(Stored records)
◆ ◆ ◆ ◆ ◆
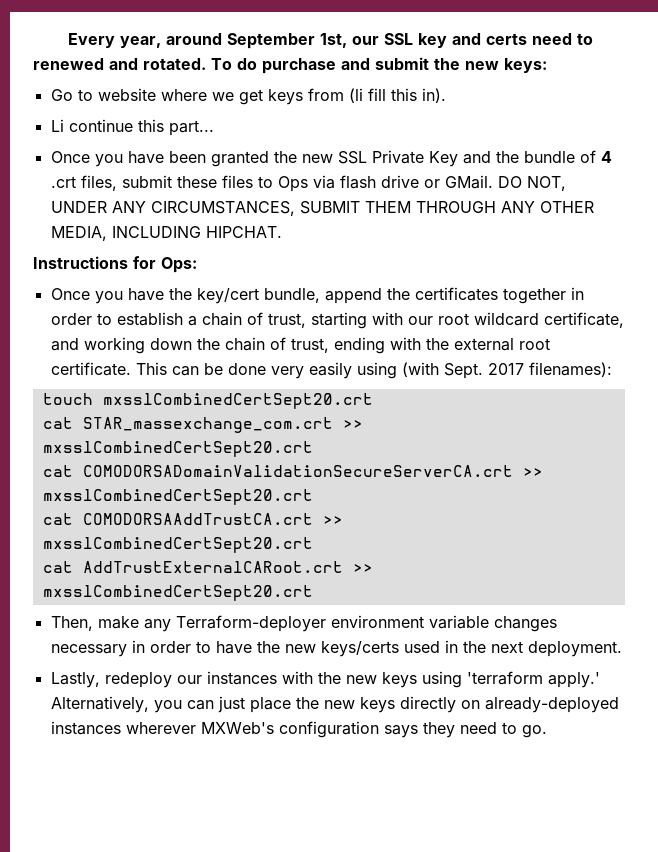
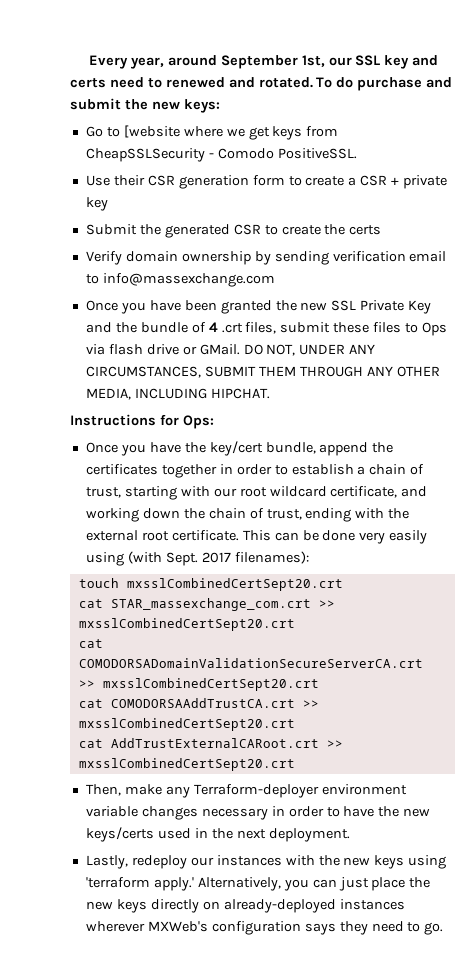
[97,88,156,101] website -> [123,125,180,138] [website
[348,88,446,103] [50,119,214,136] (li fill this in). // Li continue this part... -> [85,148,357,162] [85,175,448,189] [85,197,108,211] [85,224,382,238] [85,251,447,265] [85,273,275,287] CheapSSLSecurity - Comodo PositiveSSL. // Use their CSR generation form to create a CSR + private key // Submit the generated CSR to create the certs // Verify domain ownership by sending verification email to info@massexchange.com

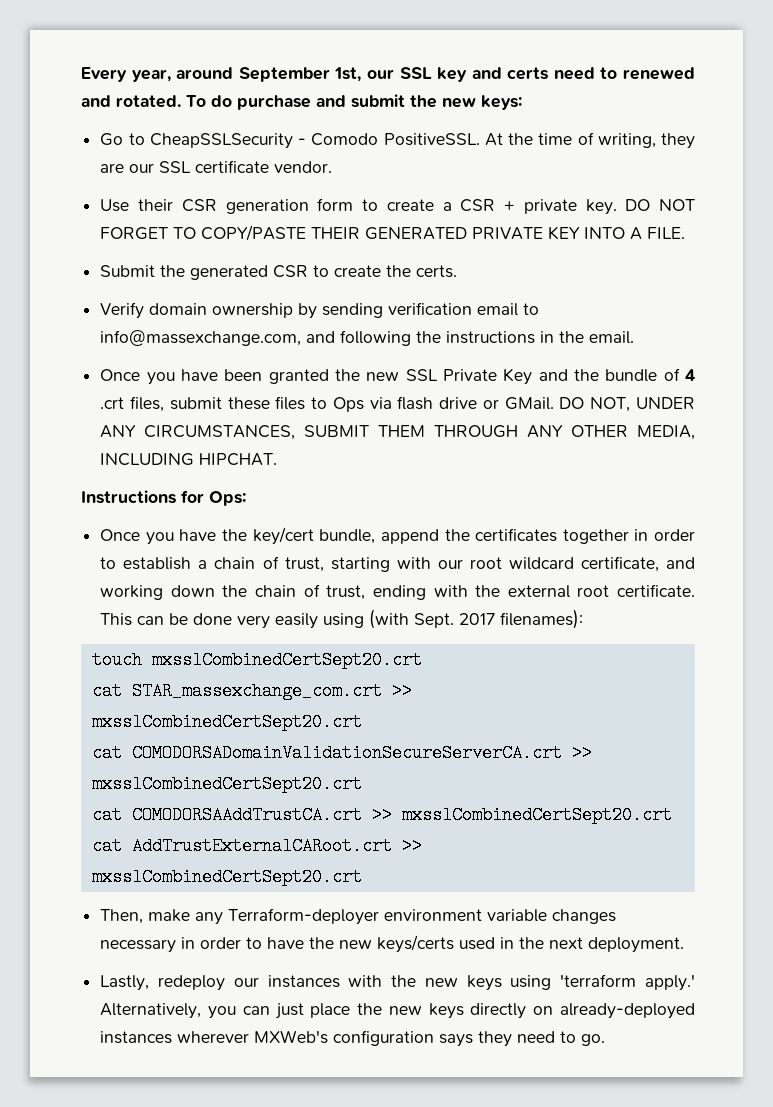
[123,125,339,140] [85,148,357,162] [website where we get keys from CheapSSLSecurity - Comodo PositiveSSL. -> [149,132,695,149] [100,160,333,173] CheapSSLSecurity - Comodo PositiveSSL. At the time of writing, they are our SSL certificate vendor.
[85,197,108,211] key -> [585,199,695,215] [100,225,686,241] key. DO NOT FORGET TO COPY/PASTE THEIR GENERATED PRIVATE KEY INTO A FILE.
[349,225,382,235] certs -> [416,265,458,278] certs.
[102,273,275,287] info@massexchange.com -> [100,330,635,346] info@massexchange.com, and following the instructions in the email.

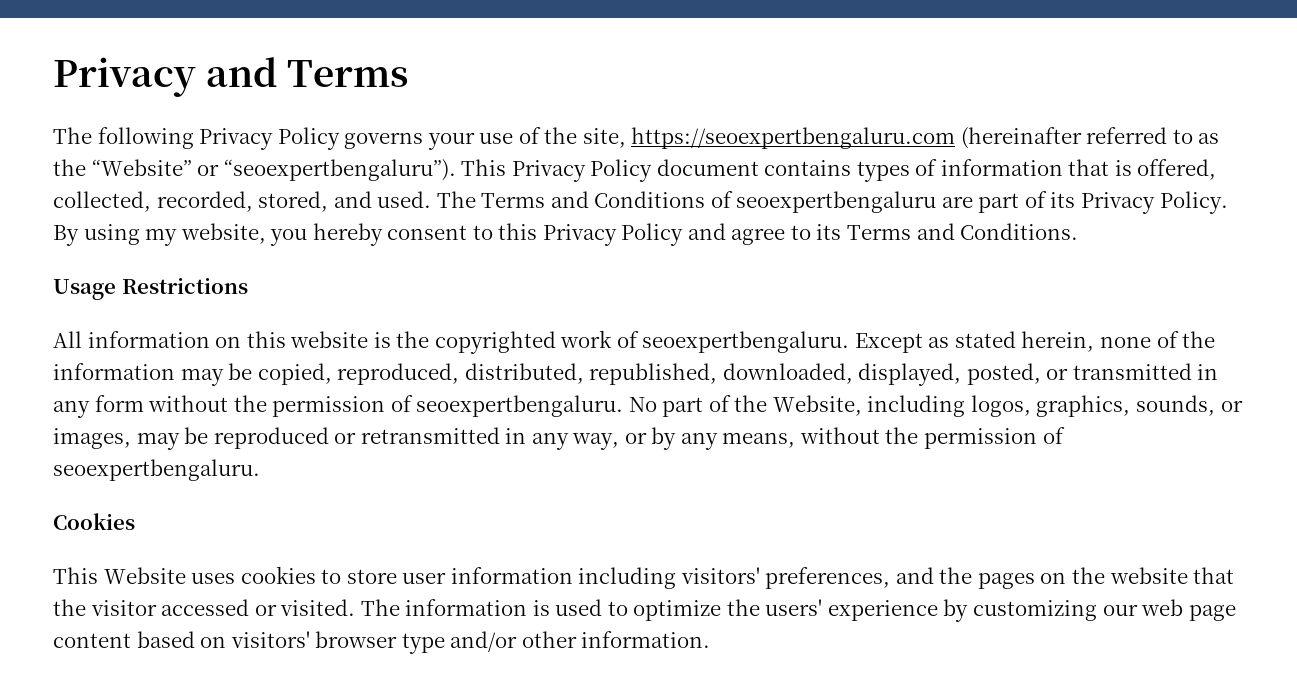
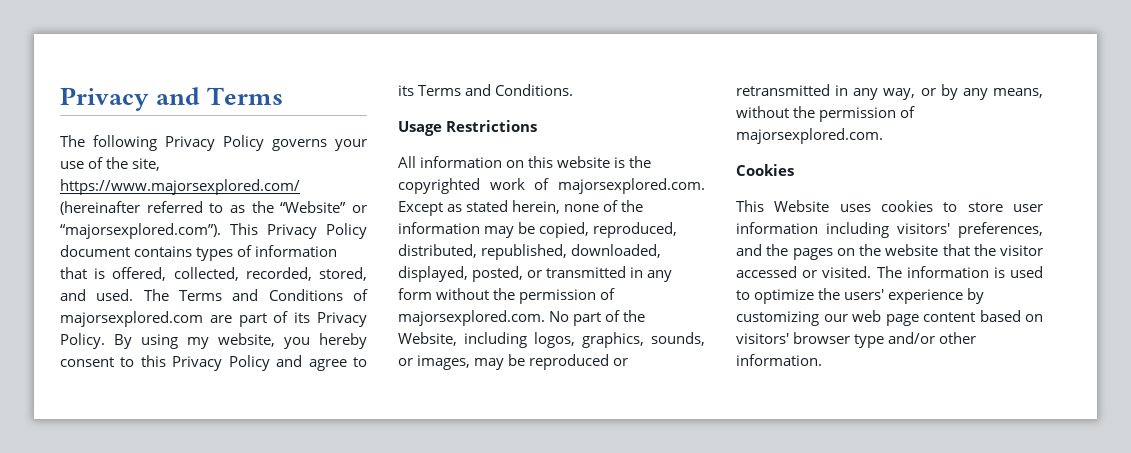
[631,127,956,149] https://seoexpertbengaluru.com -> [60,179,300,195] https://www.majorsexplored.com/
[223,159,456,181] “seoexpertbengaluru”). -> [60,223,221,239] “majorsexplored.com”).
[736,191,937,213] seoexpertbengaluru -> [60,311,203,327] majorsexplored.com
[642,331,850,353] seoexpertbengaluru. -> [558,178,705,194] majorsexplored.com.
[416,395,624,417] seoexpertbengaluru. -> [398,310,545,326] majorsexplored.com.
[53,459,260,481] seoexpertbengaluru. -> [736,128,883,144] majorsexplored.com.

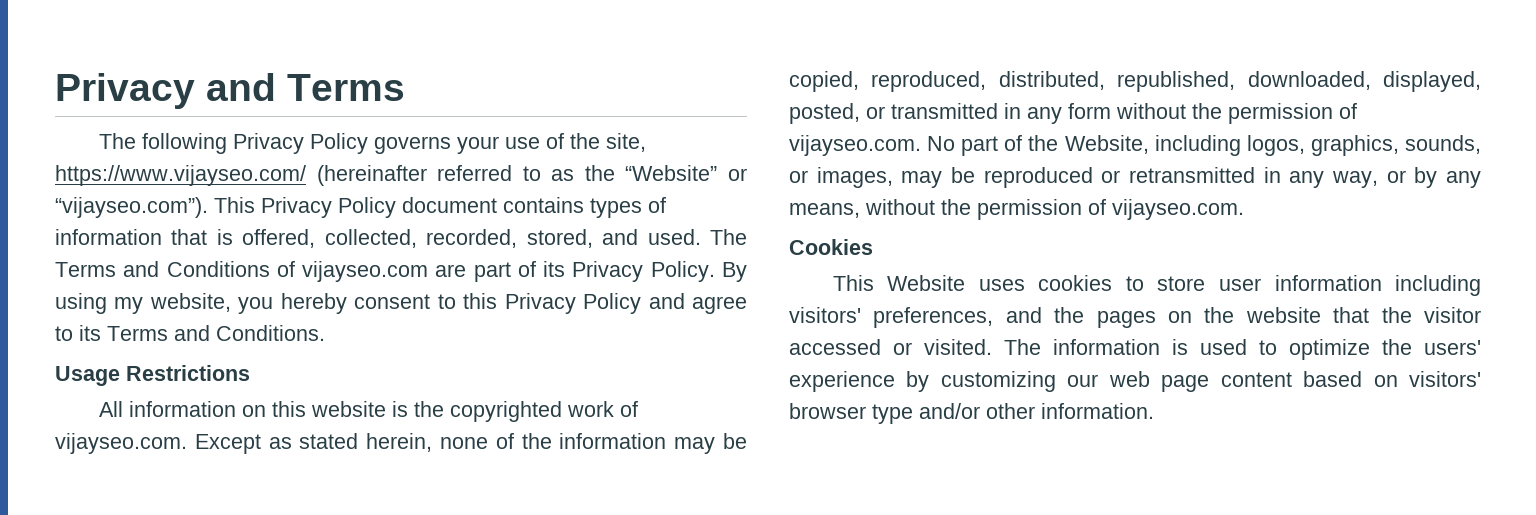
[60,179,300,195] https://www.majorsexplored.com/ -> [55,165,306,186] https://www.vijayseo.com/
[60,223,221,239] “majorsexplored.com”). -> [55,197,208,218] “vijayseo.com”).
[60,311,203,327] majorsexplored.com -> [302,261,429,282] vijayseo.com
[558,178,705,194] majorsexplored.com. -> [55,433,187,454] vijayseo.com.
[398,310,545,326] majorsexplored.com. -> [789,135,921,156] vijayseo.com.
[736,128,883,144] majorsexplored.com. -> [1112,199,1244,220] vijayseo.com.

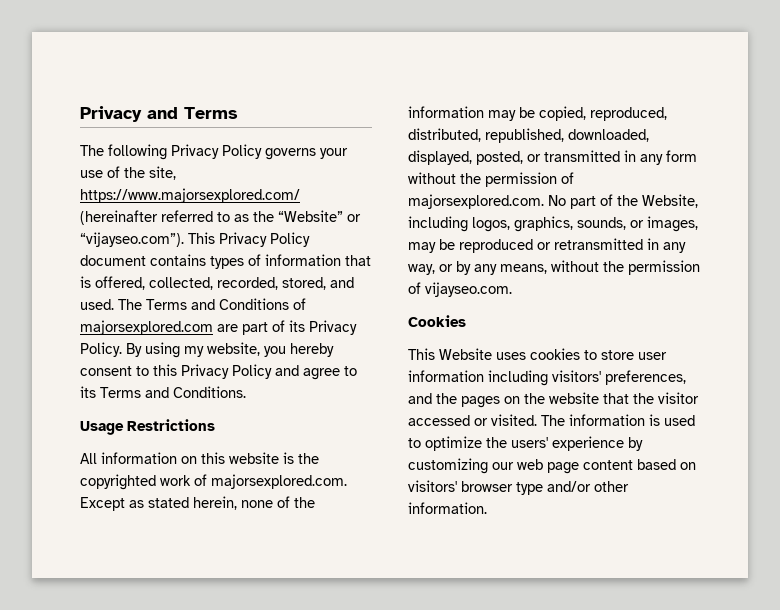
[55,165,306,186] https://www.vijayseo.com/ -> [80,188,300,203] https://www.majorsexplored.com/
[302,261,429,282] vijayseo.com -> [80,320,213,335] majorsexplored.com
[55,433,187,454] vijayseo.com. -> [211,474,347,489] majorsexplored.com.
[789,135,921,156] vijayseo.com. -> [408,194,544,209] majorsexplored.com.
◆ ◆ ◆ ◆ ◆
### [Task prompt]
Reply with one number, the count of lines in the entries that hold the string "info".

### [Output below]
2